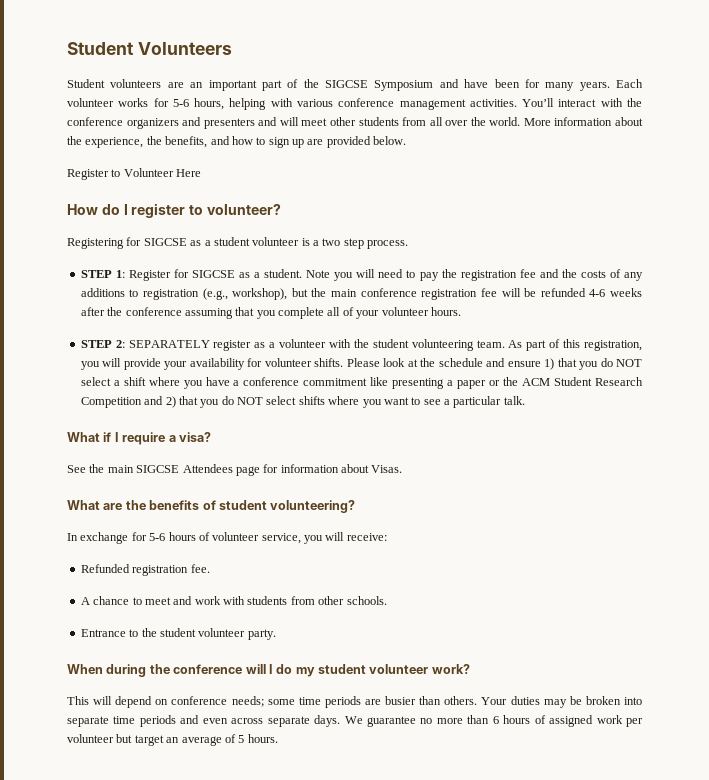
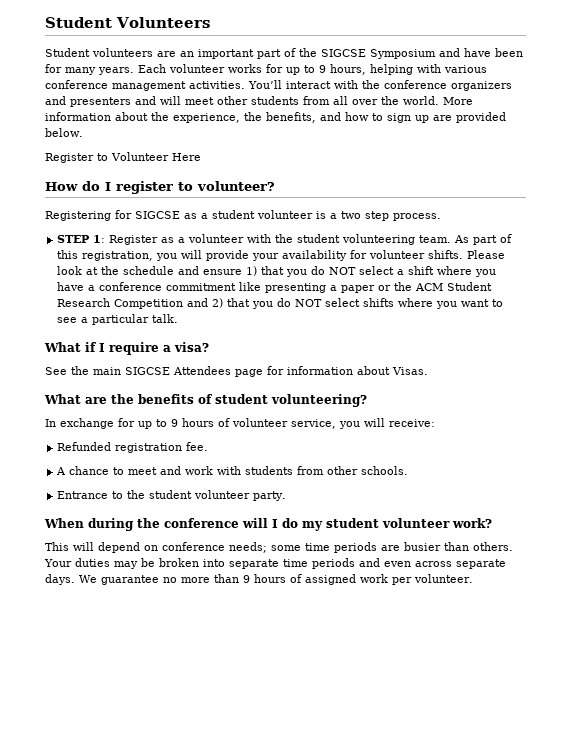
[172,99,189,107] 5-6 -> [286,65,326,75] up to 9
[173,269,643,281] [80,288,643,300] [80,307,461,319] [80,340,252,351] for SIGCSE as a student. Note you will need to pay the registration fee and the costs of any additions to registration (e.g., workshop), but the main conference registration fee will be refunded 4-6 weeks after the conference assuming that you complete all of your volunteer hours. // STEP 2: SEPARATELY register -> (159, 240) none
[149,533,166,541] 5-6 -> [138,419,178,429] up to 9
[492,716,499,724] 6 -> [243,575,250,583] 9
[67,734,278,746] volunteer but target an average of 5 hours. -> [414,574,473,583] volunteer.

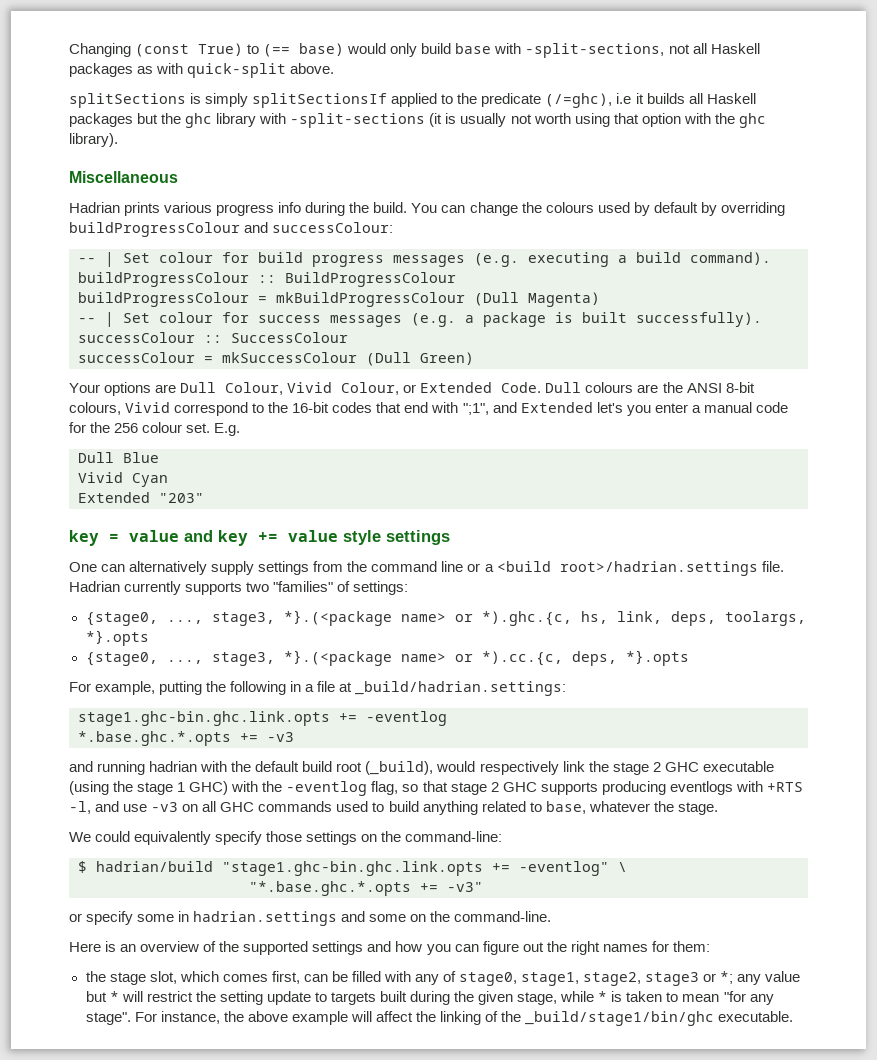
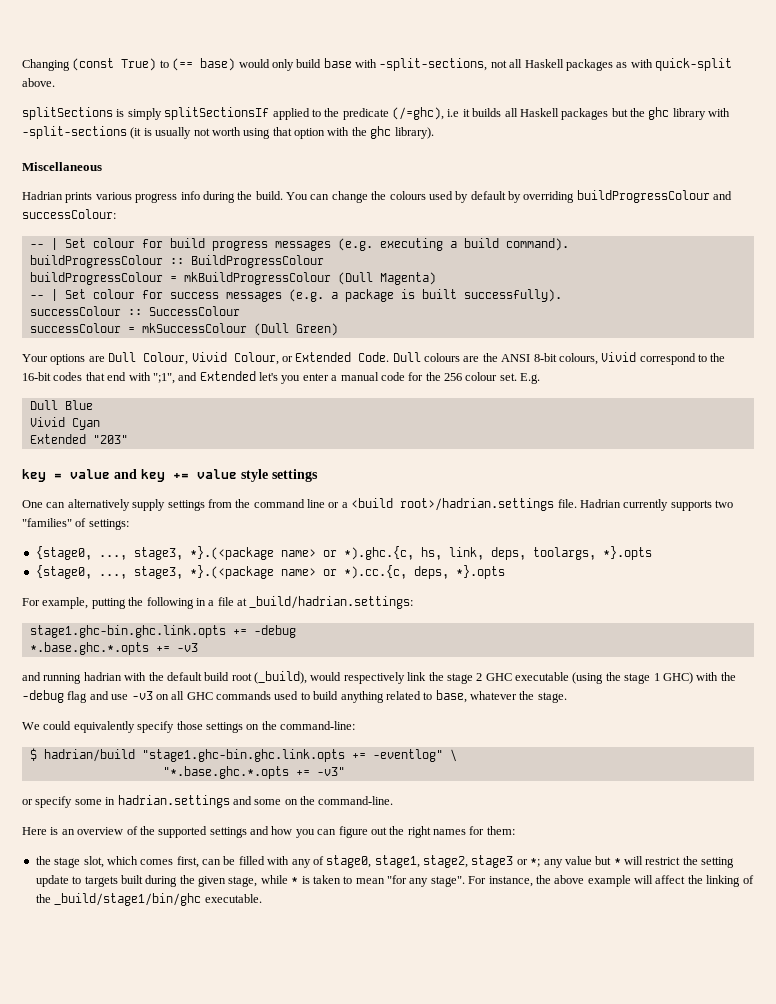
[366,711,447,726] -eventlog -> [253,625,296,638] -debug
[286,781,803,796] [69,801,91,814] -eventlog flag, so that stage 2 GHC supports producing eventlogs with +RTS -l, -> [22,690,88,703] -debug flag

=-=-=-=-=

EXERCISE DESCRIPTION: Read through the entries, then copy every line where the string "debug" is found.

FINISHED EXERCISE:
[366,711,447,726] -eventlog -> [253,625,296,638] -debug
[286,781,803,796] [69,801,91,814] -eventlog flag, so that stage 2 GHC supports producing eventlogs with +RTS -l, -> [22,690,88,703] -debug flag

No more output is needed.